El fuego del hogar estaba encendido y, frente a él, una figura desconocida estaba de pie, de espaldas a la puerta. Era la silueta de una mujer envuelta en gasas blancas semitransparentes que dejaban adivinar las curvas de un cuerpo cuidado y atractivo. Galahad miró a su alrededor buscando a la bruja que había entrado unos minutos antes, pero no la vio.

-¿Dónde está mi esposa? -preguntó.

La mujer giró y Galahad sintió su corazón casi salírsele del pecho. Era la más hermosa mujer que había visto jamás. Esbelta, de tez blanca, ojos claros, largos cabellos rubios y un rostro sensual y tierno a la vez. El caballero pensó que se habría enamorado de aquella mujer en otras circunstancias.

-¿Dónde está mi esposa? -repitió, ahora un poco más enérgico. La mujer se acercó un poco y en un susurro le dijo:

-Tu esposa, querido Galahad, soy yo.
-No me engañas, yo sé con quién me casé -dijo Galahad- y no se parece a ti en lo más mínimo.
-Has sido tan amable conmigo, querido Galahad; has sido tan cuidadoso y gentil aún cuando sentías que aborrecías mi aspecto... Me has defendido y respetado tanto como nadie lo hizo nunca, que te creo merecedor de esta sorpresa. La mitad del tiempo que estemos juntos tendré este aspecto que ves, y la otra mitad del tiempo, el aspecto con el que me conociste…

La mujer hizo una pausa y cruzó su mirada con la de Sir Galahad.

-Y como eres mi esposo, mi amado y maravilloso esposo, es tu privilegio tomar esta decisión: ¿Qué prefieres, esposo mío? ¿Quieres que sea ésta de día y la otra de noche, o la otra de día y ésta de noche?

Dentro del caballero el tiempo se detuvo. Este regalo del cielo era más de lo que nunca había soñado. Él se había resignado a su destino por amor a su amigo Arturo y allí estaba pudiendo elegir su futura vida. ¿Debía pedirle a su esposa que fuera la hermosa de día, para pasearse ufanamente por el pueblo siendo la envidia de todos, y padecer en silencio y soledad la angustia de sus noches con la bruja? ¿O más bien debía tolerar las burlas y desprecio de todos los que lo verían del brazo con la bruja, y consolarse sabiendo que, cuando anocheciera, tendría él solo el placer celestial de la compañía de esta hermosa mujer, de la cual ya se había enamorado?
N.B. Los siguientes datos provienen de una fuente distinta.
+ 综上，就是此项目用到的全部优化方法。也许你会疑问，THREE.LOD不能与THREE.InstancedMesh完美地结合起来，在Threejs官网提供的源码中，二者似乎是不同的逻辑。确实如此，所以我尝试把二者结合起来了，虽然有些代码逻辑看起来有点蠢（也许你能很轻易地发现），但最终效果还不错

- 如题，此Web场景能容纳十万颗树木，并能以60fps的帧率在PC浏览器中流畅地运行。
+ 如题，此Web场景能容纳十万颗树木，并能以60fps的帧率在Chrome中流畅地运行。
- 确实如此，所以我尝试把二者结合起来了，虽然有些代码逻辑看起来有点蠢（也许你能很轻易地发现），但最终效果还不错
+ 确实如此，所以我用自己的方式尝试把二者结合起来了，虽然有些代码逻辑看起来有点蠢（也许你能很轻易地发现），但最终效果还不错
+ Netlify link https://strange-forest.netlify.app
Sir Galahad, el noble Sir Galahad, pensó y pensó y pensó.., hasta que levantó la cabeza y habló:

-Ya que eres mi esposa, mi amada y elegida esposa, te pido que seas.., la que tú quieras ser en cada momento de cada día de nuestra vida juntos.

Cuenta la leyenda que cuando ella escuchó esto y se dio cuenta de que podía elegir por sí misma ser quien ella quisiera, decidió ser todo el tiempo la más hermosa de las mujeres.
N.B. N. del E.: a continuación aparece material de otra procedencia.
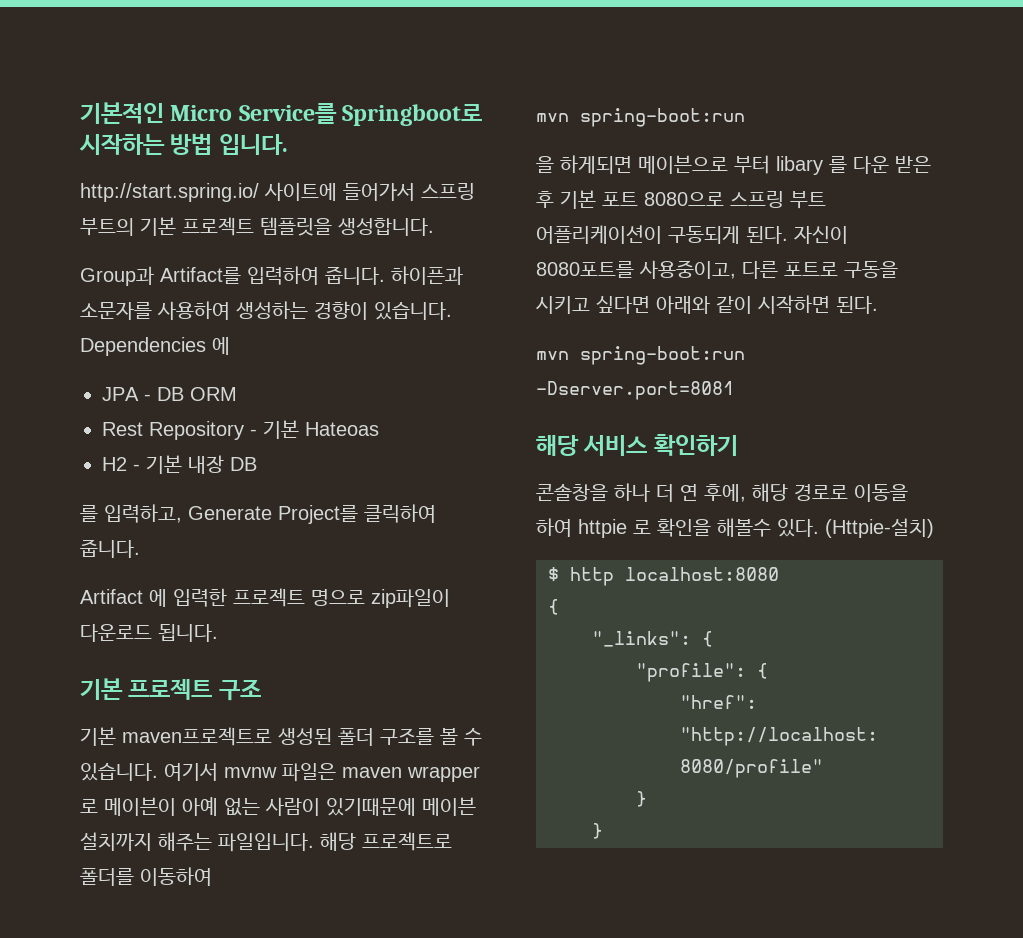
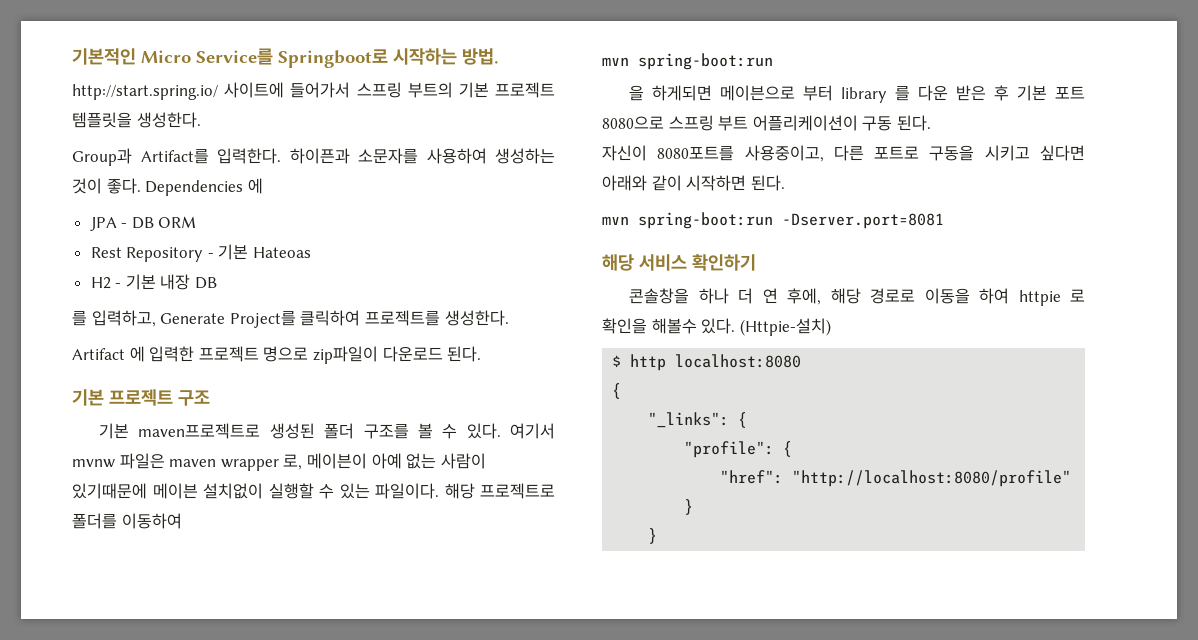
- 기본적인 Micro Service를 Springboot로 시작하는 방법 입니다.
+ 기본적인 Micro Service를 Springboot로 시작하는 방법.
- http://start.spring.io/ 사이트에 들어가서 스프링 부트의 기본 프로젝트 템플릿을 생성합니다.
+ http://start.spring.io/ 사이트에 들어가서 스프링 부트의 기본 프로젝트 템플릿을 생성한다.
- Group과 Artifact를 입력하여 줍니다.
+ Group과 Artifact를 입력한다.
- 하이픈과 소문자를 사용하여 생성하는 경향이 있습니다.
+ 하이픈과 소문자를 사용하여 생성하는 것이 좋다.
- 를 입력하고, Generate Project를 클릭하여 줍니다.
+ 를 입력하고, Generate Project를 클릭하여 프로젝트를 생성한다.
- Artifact 에 입력한 프로젝트 명으로 zip파일이 다운로드 됩니다.
+ Artifact 에 입력한 프로젝트 명으로 zip파일이 다운로드 된다.
- 기본 maven프로젝트로 생성된 폴더 구조를 볼 수 있습니다.
+ 기본 maven프로젝트로 생성된 폴더 구조를 볼 수 있다.
- 여기서 mvnw 파일은 maven wrapper 로 메이븐이 아예 없는 사람이 있기때문에 메이븐 설치까지 해주는 파일입니다.
+ 여기서 mvnw 파일은 maven wrapper 로, 메이븐이 아예 없는 사람이 있기때문에 메이븐 설치없이 실행할 수 있는 파일이다.
- 을 하게되면 메이븐으로 부터 libary 를 다운 받은 후 기본 포트 8080으로 스프링 부트 어플리케이션이 구동되게 된다. 자신이 8080포트를 사용중이고, 다른 포트로 구동을 시키고 싶다면 아래와 같이 시작하면 된다.
+ 을 하게되면 메이븐으로 부터 library 를 다운 받은 후 기본 포트 8080으로 스프링 부트 어플리케이션이 구동 된다.
+ 자신이 8080포트를 사용중이고, 다른 포트로 구동을 시키고 싶다면 아래와 같이 시작하면 된다.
Y cuentan que desde entonces, cada vez que nos encontramos con alguien que, con el corazón entre las manos, nos autoriza a ser quienes somos, invariablemente nos transformamos. Abandonamos para siempre las horribles brujas y los malditos ogros que anidan en nuestra sombra para que, al desaparecer, dejen lugar a los más bellos, amorosos y fascinantes caballeros y princesas que yacen, a veces dormidos, dentro de nosotros. Hermosos seres que al principio aparecen para ofrecerlos a la persona amada, pero que terminan infaliblemente adueñándose de nuestra vida y habitándonos permanentemente.

Este es el aprendizaje cosechado a lo largo del camino, del encuentro y de la entrega:

El verdadero amor no es otra cosa que el deseo inevitable de ayudar a otro para que sea quien es. Mucho más allá de que esa autenticidad sea o no de mi conveniencia. Mucho más allá de que, siendo quien eres, me elijas o no a mí para continuar juntos el camino.